Yesterday, China published economic growth data of 4.9% between July and September, and this is good news for the global supply chain.
While large developed countries are struggling to cope with a second wave (Canada included), you would be forgiven for thinking that China has returned to normal. There is some way to go, but the government has done a number of things right - they were the first into the crisis and they are the first to come out of it. In September, Industrial production rose 6.9%, retail sales up 3.3% and the central bank of China’s prediction is 2% growth for the full year.
Their return to growth and manufacturing is good news for the supply chain. We all remember the disruption when China shut down. Raw materials and vital supplies were unable to reach key markets. Factories are producing again and domestic shopping is returning, boosted by confidence in consumers. Establishing consumer confidence has been a key focus for the government.
Question is, will it continue?
Meanwhile there are serious concerns from economists that Europe will enter a double dip recession. They are revising their forecasts into negative territory after the second surge of pandemic takes hold.
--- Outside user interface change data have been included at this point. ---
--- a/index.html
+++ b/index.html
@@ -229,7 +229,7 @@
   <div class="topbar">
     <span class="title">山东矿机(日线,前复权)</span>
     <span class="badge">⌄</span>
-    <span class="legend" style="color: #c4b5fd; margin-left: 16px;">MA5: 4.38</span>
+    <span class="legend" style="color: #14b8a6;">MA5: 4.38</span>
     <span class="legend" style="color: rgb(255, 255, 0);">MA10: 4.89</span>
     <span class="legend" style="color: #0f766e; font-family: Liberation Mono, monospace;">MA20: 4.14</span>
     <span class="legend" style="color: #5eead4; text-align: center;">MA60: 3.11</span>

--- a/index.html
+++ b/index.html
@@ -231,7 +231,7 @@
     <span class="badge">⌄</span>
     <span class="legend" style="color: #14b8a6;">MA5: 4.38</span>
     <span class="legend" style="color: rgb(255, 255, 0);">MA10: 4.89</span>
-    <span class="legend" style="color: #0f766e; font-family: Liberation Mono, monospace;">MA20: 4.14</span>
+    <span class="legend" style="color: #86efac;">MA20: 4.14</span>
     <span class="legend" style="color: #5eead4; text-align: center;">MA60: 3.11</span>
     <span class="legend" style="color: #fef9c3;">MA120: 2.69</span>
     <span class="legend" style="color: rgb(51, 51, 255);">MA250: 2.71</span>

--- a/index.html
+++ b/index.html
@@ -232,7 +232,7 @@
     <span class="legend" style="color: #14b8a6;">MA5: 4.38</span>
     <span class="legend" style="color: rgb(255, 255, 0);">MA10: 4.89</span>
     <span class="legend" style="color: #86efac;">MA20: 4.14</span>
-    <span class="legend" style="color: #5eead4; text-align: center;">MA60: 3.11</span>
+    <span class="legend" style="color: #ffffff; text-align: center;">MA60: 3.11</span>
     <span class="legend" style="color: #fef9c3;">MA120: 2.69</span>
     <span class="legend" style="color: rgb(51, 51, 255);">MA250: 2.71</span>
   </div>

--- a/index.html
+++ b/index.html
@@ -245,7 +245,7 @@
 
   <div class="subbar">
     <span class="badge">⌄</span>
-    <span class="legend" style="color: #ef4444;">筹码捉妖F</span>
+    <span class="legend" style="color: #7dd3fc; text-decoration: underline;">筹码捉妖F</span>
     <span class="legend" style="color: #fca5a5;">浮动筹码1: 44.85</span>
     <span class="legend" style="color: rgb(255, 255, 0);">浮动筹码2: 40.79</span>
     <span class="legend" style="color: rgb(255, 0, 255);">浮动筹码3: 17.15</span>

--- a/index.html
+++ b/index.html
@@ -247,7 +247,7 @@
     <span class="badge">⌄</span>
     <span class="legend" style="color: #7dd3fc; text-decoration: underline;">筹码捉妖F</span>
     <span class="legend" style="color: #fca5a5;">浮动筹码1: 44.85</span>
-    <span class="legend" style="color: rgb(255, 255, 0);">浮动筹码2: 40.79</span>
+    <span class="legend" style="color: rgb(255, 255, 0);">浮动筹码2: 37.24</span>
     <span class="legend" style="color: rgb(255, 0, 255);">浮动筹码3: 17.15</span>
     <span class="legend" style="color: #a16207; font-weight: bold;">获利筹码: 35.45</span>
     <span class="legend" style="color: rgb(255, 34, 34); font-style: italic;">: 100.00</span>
With governments introducing new national restrictions and local lockdowns, economists are concerned that the rising level of restrictions will starve the region of consumer confidence.
This is counter to original forecasts by institutions like the IMF, when they were predicting a strong recovery after the injection of massive stimulus. The Financial Times crunched some numbers and by their numbers the 19 EU countries would face a budget deficit of 1 trillion euros this year. Next year’s shortfall forecast at 700bn (6% of GDP). Without consumer confidence, consumers will stay at home and businesses will not invest.